## SUPPLIED MATERIAL
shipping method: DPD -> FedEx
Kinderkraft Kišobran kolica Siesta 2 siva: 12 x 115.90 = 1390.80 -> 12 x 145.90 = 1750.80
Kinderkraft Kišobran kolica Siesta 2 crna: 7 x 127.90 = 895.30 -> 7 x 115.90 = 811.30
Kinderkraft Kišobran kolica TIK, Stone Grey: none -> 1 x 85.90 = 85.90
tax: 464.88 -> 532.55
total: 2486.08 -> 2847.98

--

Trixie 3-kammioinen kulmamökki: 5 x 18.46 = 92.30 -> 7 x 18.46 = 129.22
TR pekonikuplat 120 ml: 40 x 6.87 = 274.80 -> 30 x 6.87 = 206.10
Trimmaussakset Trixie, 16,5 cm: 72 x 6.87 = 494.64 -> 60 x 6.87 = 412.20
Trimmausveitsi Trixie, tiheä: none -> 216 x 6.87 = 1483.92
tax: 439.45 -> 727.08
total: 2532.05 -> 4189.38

## ASSIGNMENT
A single figure is required: the number of lines above in which the string "none" appears.

## TASK RESPONSE
2